Let us now turn to that of the rationalist. everything subordinate faith to reason; accept nothing which cannot be brought to the test of reason. The question which at once confronts us here is this-Are there any truths which lie beyond the province of reason? any truths to the discovery of which reason is unequal? Before I can safely accept the position of the rationalist, I must be convinced that no such truths exist. It is clearly impossible, unless reason is omniscient, for reason to know whether any such truths exist-truths which she could neither discover nor fully comprehend, if revealed; and may it not be a priori concluded, that if there are truths which lie beyond the province of reason, which it could not discover, and cannot fully comprehend, that reason is not the criterion by which such trutlis are to be judged? If reason could discover every truth it is necessary for us to know, then a revelation is superfluous; if it could not, then it is certain the revelation will contain much, which reason can neither demonstrate nor fully comprehend, but which must be received, as matters of faith, because contained in a revelation which comes to us accredited with sufficient evidence to command our enlightened belief; in fact, the chief province of reason is the investigation of evidence. We accept a professed revelation after a careful investigation of the evidence which supports its claims, on our own responsibility. If the duty of sifting the evidence appear onerous, and the responsibility attached to the inquiry into the claims of a professed revelation, heavy, we must remember that keystone of ethical truth, that only voluntary error condemns us.
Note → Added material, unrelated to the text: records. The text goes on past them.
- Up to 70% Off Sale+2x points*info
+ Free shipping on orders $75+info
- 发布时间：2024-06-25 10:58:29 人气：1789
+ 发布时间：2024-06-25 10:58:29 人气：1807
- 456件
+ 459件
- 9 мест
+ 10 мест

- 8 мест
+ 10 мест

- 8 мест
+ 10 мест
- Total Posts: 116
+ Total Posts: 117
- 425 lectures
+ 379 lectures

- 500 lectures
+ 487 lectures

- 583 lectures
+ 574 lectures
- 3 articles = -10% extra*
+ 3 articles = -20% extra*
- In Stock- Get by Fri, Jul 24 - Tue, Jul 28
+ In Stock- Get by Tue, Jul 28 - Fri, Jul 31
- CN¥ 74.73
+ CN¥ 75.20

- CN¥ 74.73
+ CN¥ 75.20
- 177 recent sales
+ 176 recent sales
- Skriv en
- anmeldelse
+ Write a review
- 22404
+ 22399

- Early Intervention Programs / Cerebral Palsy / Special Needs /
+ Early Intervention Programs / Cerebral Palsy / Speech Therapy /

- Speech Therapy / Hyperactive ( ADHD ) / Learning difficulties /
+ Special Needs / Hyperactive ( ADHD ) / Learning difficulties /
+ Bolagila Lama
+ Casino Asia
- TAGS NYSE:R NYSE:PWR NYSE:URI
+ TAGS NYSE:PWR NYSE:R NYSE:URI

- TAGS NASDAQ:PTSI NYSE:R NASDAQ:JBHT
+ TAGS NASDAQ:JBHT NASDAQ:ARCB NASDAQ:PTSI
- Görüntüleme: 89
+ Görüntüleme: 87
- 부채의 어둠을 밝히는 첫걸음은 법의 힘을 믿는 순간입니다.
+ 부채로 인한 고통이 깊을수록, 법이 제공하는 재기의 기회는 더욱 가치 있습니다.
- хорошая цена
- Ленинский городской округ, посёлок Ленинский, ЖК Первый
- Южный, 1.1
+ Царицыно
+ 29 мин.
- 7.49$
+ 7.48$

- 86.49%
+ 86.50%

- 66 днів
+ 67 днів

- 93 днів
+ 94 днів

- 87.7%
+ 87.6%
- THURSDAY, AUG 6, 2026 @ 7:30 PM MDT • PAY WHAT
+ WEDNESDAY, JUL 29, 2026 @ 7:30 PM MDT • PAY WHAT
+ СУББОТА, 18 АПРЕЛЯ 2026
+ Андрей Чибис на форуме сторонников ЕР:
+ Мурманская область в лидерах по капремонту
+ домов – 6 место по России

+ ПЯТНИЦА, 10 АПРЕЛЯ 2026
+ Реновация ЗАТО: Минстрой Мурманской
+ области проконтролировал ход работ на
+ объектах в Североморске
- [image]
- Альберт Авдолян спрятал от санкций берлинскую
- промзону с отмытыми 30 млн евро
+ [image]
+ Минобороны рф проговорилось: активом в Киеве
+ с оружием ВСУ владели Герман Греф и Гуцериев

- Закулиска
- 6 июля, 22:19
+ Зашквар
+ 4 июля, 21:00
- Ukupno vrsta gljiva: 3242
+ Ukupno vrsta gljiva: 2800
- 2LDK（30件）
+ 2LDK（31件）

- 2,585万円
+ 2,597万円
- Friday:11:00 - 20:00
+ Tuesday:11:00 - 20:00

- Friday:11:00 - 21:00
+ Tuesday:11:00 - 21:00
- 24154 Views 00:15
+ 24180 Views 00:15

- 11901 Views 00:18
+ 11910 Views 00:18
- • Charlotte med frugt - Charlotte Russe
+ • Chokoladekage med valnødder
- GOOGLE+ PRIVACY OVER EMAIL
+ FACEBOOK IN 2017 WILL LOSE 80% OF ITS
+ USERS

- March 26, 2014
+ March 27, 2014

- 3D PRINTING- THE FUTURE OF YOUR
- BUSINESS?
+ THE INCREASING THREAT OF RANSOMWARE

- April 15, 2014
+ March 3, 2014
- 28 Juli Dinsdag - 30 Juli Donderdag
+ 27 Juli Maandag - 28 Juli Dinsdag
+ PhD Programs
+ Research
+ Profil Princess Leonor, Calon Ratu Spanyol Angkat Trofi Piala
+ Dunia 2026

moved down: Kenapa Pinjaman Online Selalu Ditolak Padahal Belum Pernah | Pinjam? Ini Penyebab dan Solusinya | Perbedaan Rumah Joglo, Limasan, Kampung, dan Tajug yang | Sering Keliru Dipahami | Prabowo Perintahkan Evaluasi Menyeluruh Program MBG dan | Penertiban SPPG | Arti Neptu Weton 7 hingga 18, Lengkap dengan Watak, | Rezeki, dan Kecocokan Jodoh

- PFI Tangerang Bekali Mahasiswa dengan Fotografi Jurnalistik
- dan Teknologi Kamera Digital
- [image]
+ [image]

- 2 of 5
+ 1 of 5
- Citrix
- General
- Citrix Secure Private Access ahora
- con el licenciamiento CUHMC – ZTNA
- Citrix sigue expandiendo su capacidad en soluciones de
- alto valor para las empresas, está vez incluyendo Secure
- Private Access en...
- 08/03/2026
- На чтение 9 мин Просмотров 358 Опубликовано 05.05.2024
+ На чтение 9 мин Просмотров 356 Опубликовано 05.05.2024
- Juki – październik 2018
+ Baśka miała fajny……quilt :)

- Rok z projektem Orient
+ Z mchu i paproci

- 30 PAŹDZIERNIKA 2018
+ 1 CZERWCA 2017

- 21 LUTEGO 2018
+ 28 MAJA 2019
It may be safely affirmed, that he who seeks to know the truth, who calmly, patiently, candidly investigates the evidence which ever attends truth, finds, not indeed all truth, but

enough for his safety. It does not fall within the province of this essay to examine the evidence of the credentials which attest the veracity of the revelation contained in the Bible, as it only deals with modes of theological investigation; but I may say in passing, that my own firm conviction is, no man can rigidly examine that evidence, can intelligently read those credentials, and not arrive at a firm conviction that Christianity is from God. There is no truth so well attested by irrefragable evidence as the truth of our holy religion.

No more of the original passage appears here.